Josée Landry, à gauche et Sylvie Villeneuve accueillent les volontaires.

Dépistage de la COVID-19: DECOPA cherche 100 volontaires de plus à l’UQTR

Trois-Rivières — Les scientifiques de l’UQTR impliqués dans le projet DECOPA demandent la participation d’une centaine de volontaires de plus d’ici vendredi midi pour mener à bien leur recherche.

Rappelons que DECOPA a créé une clinique de dépistage de la COVID-19 chez les personnes asymptomatiques. Ils veulent déterminer si les personnes asymptomatiques ou présymptomatiques sont contagieuses.

Les chercheurs se limitent aux employés de l’UQTR pour réaliser leur démarche. Dès mardi, 70 rendez-vous étaient déjà pris et 200 personnes étaient en attente.

À la fin de la journée, jeudi, 295 personnes avaient passé le test et il ne reste que vendredi matin pour lever la main.

Les chercheurs ont besoin de 100 nouveaux participants de l’UQTR pour compléter leurs travaux.

«On invite les gens à participer puisque nos résultats sont intéressants et pour avoir des conclusions encore plus solides», explique la professeure Lyne Cloutier du département des sciences infirmières qui participe activement à ce projet.

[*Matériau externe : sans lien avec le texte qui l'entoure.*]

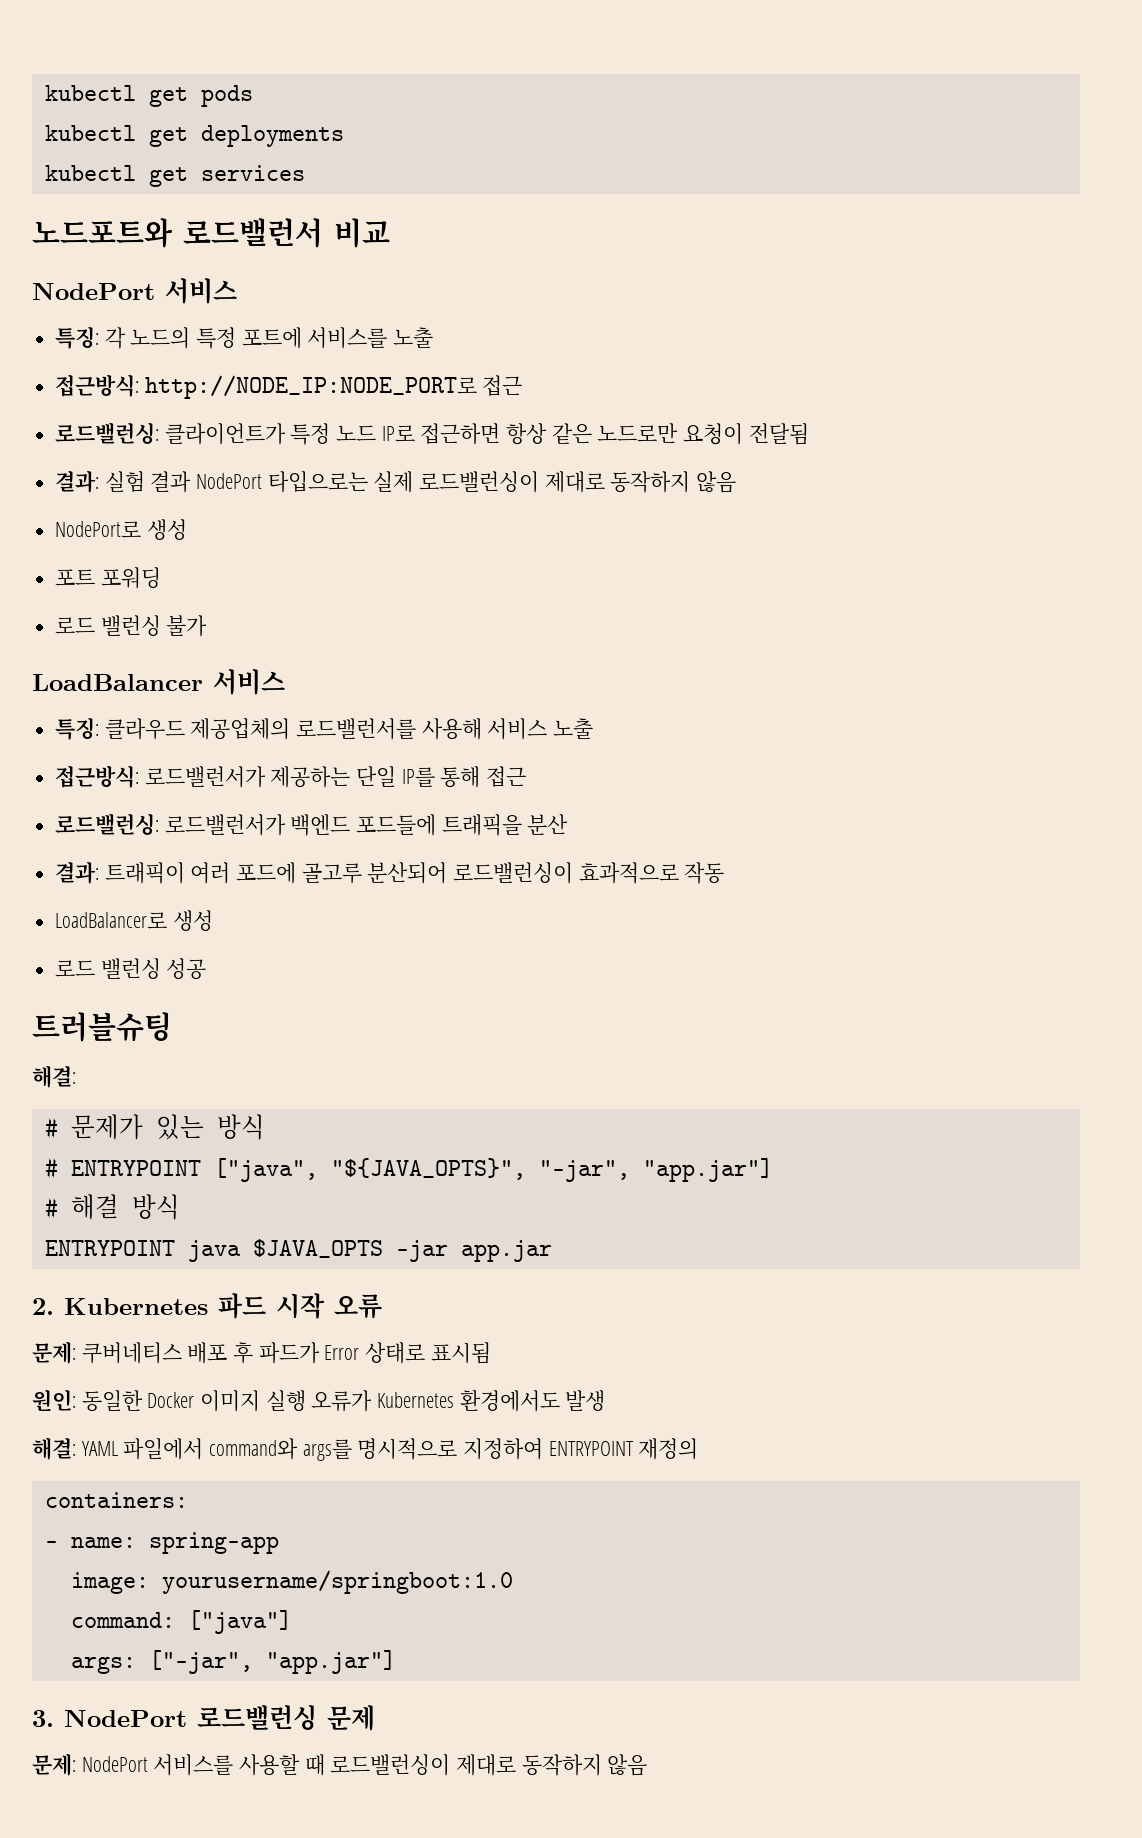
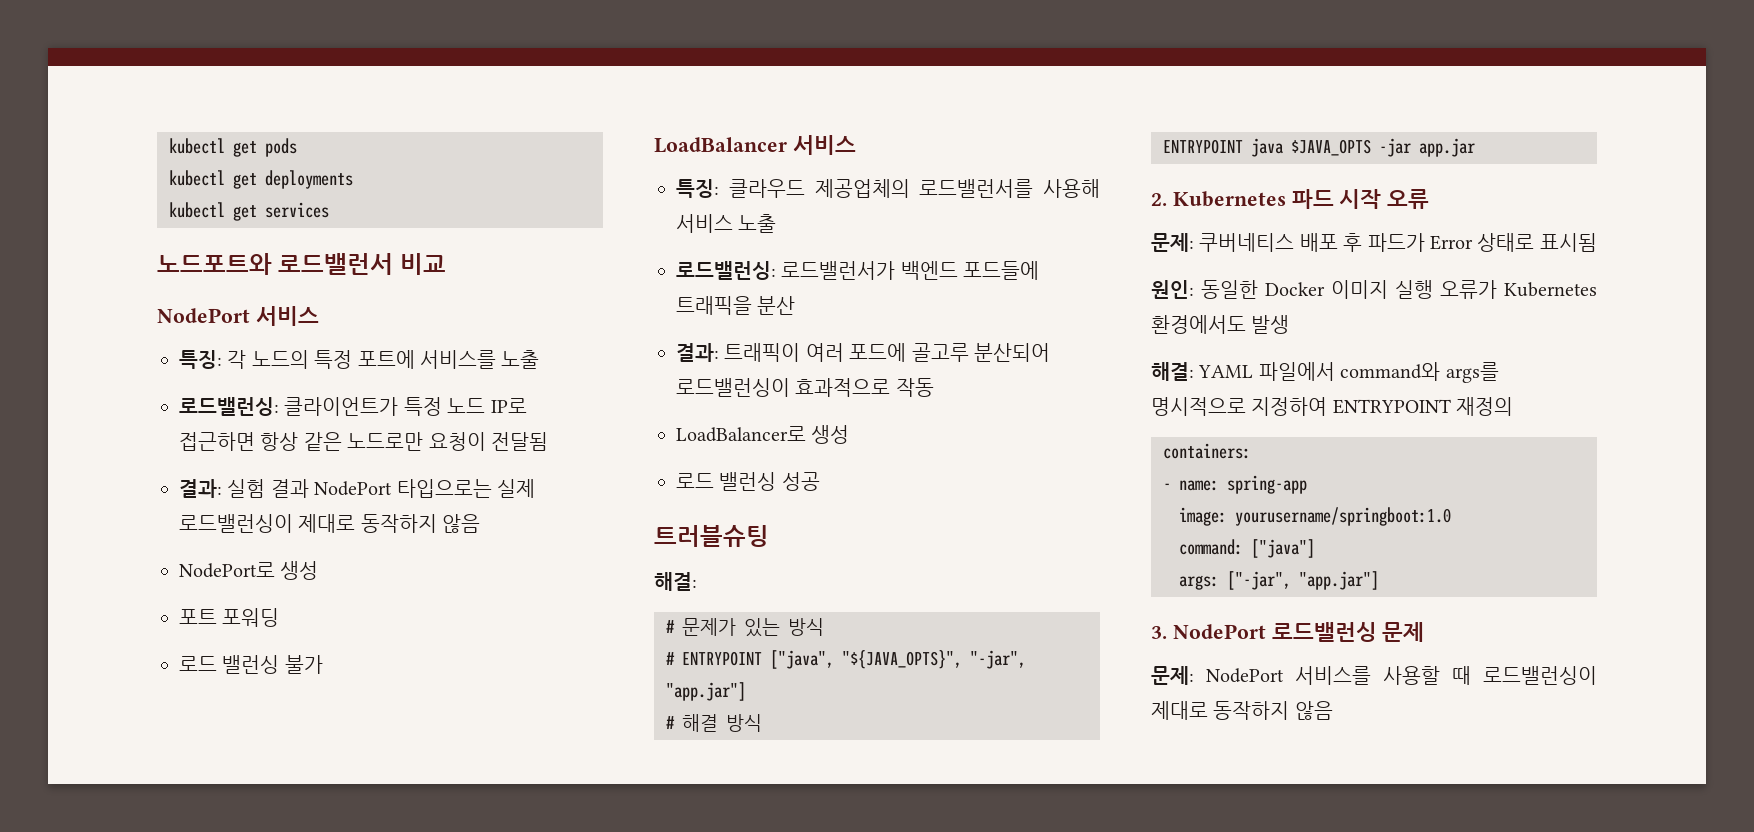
- 접근방식: http://NODE_IP:NODE_PORT로 접근
- 접근방식: 로드밸런서가 제공하는 단일 IP를 통해 접근

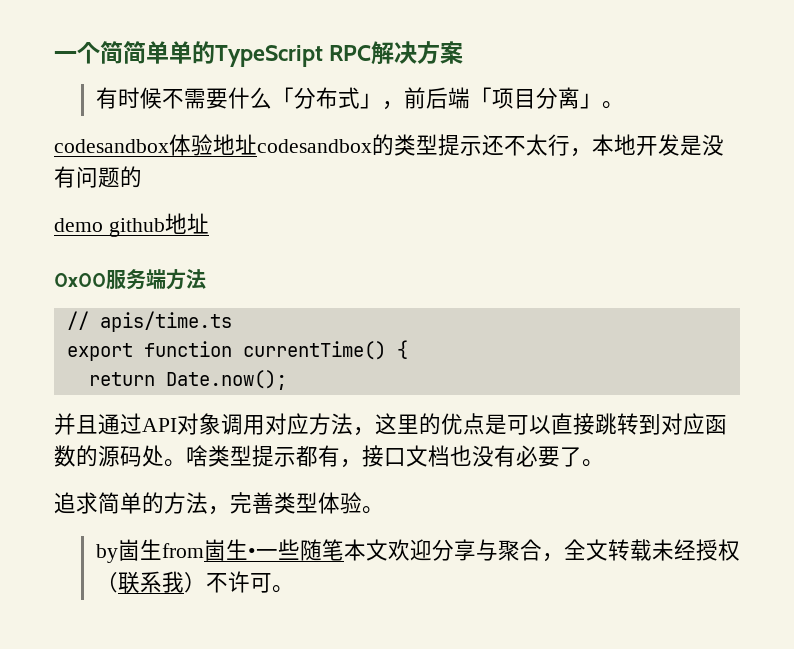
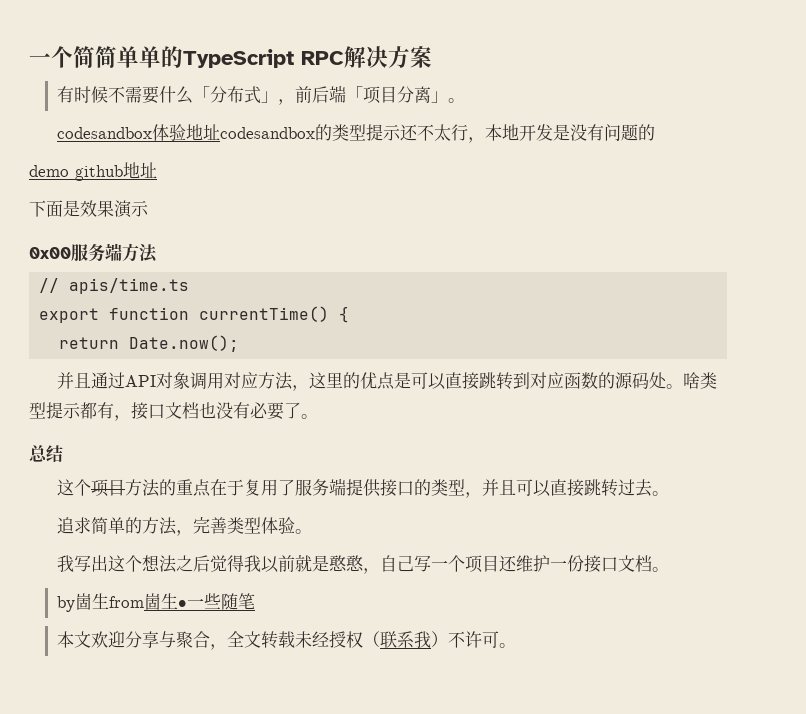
+ 下面是效果演示
+ 总结
+ 这个项目方法的重点在于复用了服务端提供接口的类型，并且可以直接跳转过去。
+ 我写出这个想法之后觉得我以前就是憨憨，自己写一个项目还维护一份接口文档。
- by崮生from崮生•一些随笔本文欢迎分享与聚合，全文转载未经授权（联系我）不许可。
+ by崮生from崮生•一些随笔
+ 本文欢迎分享与聚合，全文转载未经授权（联系我）不许可。

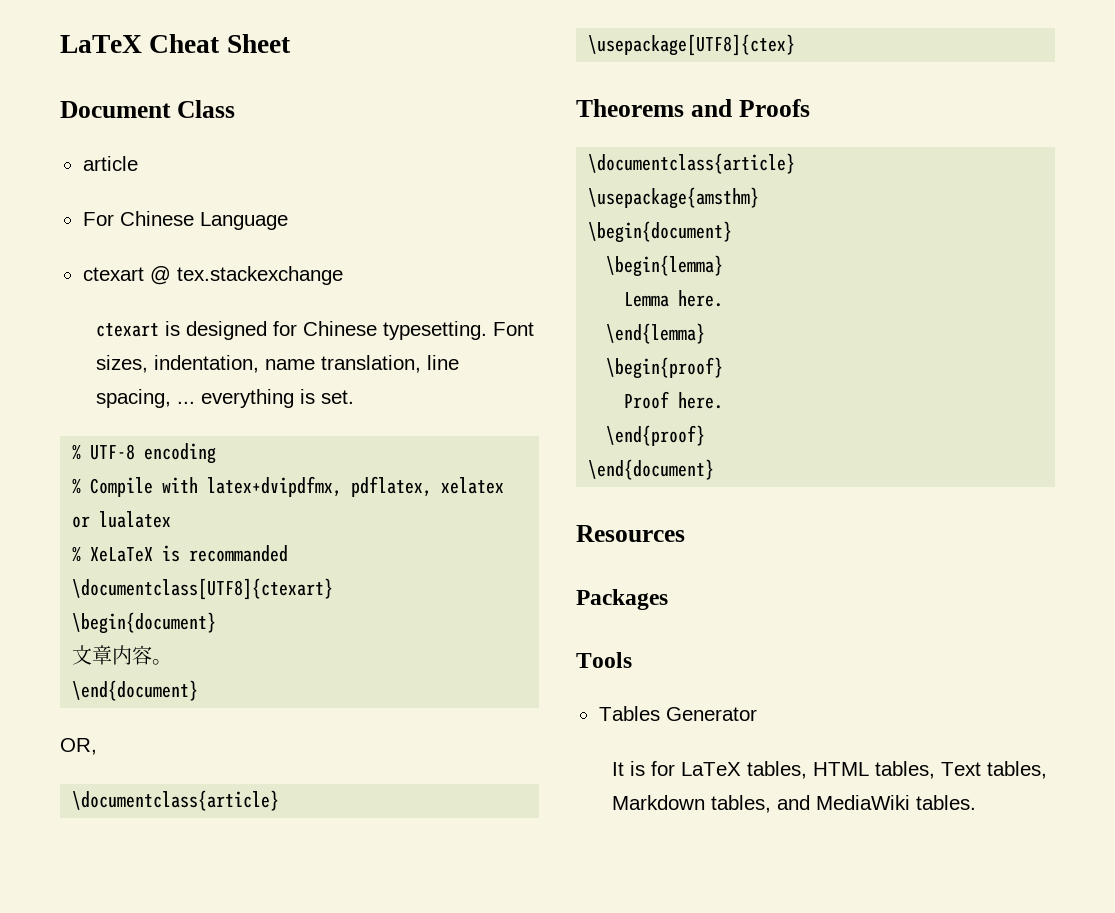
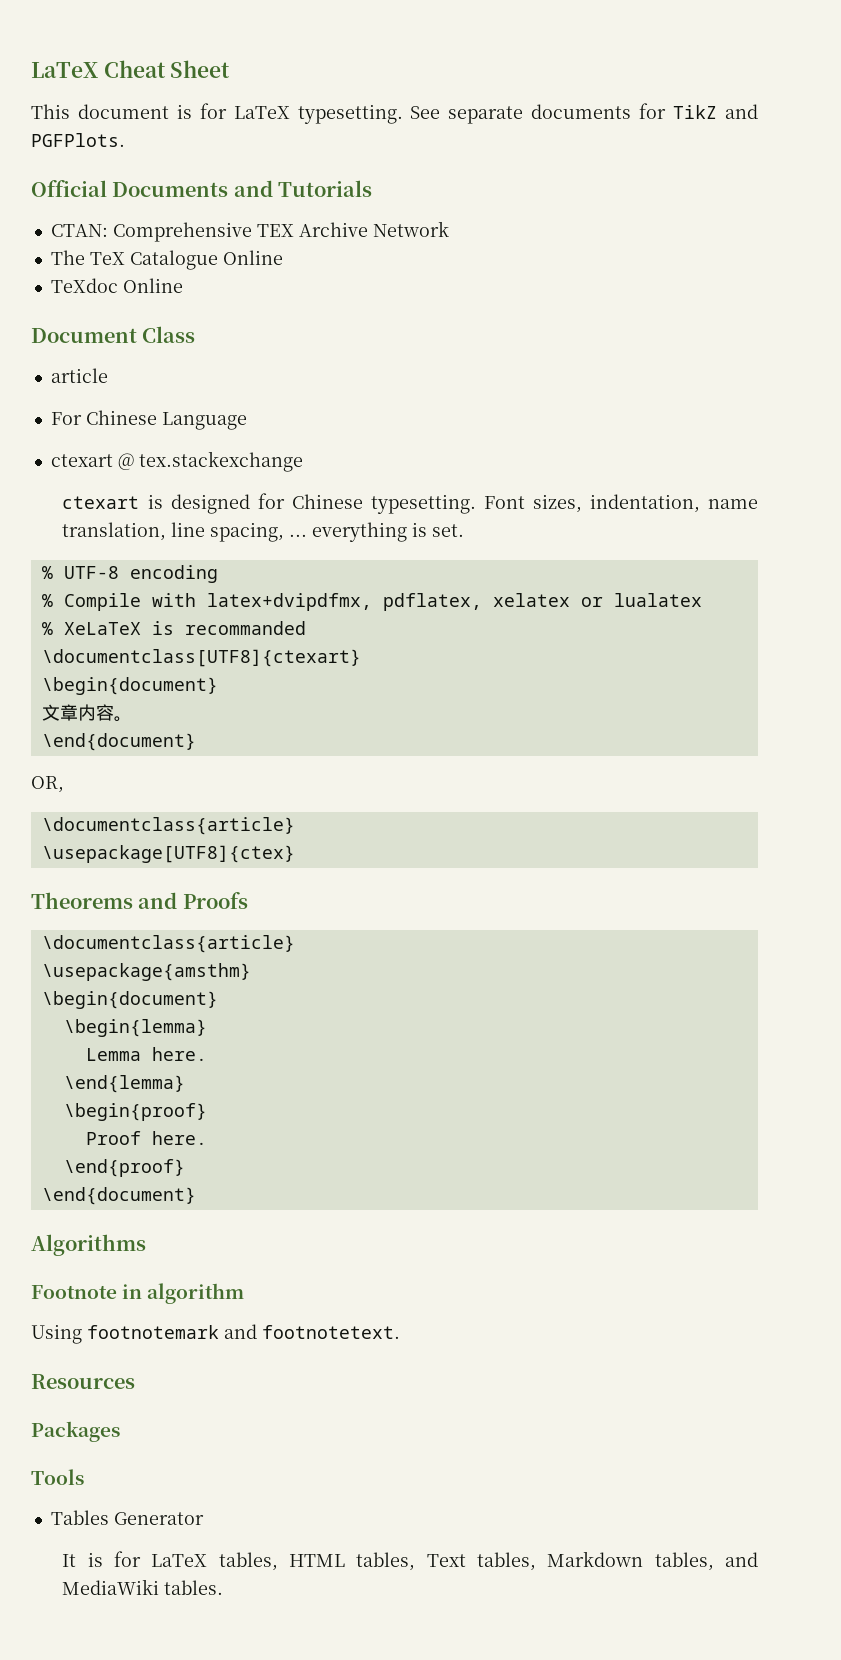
+ This document is for LaTeX typesetting. See separate documents for TikZ and PGFPlots.
+ Official Documents and Tutorials
+ CTAN: Comprehensive TEX Archive Network
+ The TeX Catalogue Online
+ TeXdoc Online
+ Algorithms
+ Footnote in algorithm
+ Using footnotemark and footnotetext.

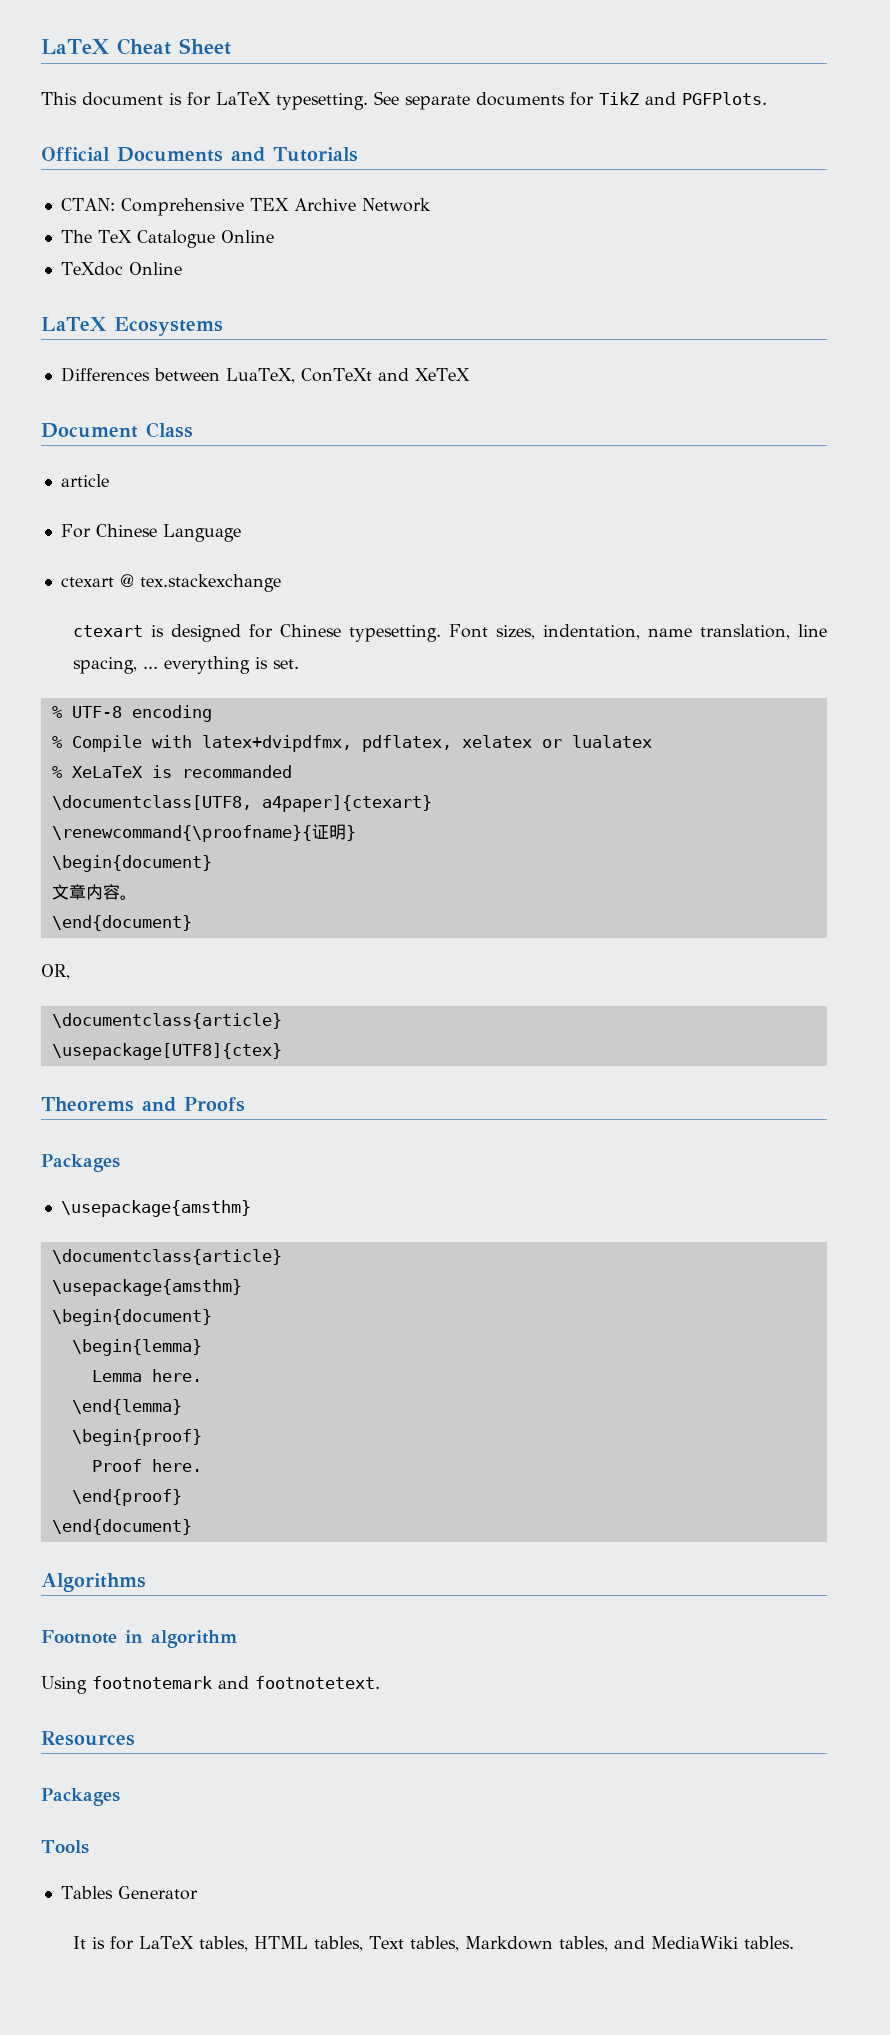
+ LaTeX Ecosystems
+ Differences between LuaTeX, ConTeXt and XeTeX
- \documentclass[UTF8]{ctexart}
+ \documentclass[UTF8, a4paper]{ctexart}
+ \renewcommand{\proofname}{证明}
  Theorems and Proofs
+ Packages
+ \usepackage{amsthm}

La professeure Cloutier croit que les résultats pourront être présentés à la Santé publique dès le début ou le milieu de la semaine prochaine. Les résultats seront annoncés à la population par la suite, dit-elle.

Cette dernière répète que cette recherche «n’est qu’une partie du puzzle et non la réponse, mais c’est quand même la première réponse qu’on a au Canada de ce type-là», souligne-t-elle.

«Quand on voit qu’on est en train de commencer un déconfinement à certains endroits, c’est le genre de réponse qui peut aider à la réflexion globale», fait-elle valoir sans toutefois donner d’aperçu de ce qui sera présenté à la Santé publique au cours des prochains jours.

Mme Cloutier rappelle que cette recherche est faite en fonction de la population du Québec qui est confinée. «Ça donne un écho de ce qui s’est passé dans une population qui est semi-confinée parce que certains sortent. Ça va donner de l’information sur notre monde», dit-elle.

Pour ce qui est du déconfinement progressif qui se pointe lentement à l’horizon, la professeure en sciences infirmières indique «qu’on a une équipe de Santé publique qui prend les choses à cœur. C’est intéressant parce qu’ils n’ont pas d’impératifs économiques en tête lorsqu’ils prennent leurs décisions. Moi, je suis rassurée de voir leur prudence. J’ai confiance que ça va être les bonnes décisions. Est-ce qu’à titre d’être humain, il ne me reste pas une crainte parce que je n’ai jamais vécu de pandémie avant? Certainement», reconnaît-elle. «Mais comme scientifique, je suis rassurée par le travail qui est fait par la Santé publique», dit-elle.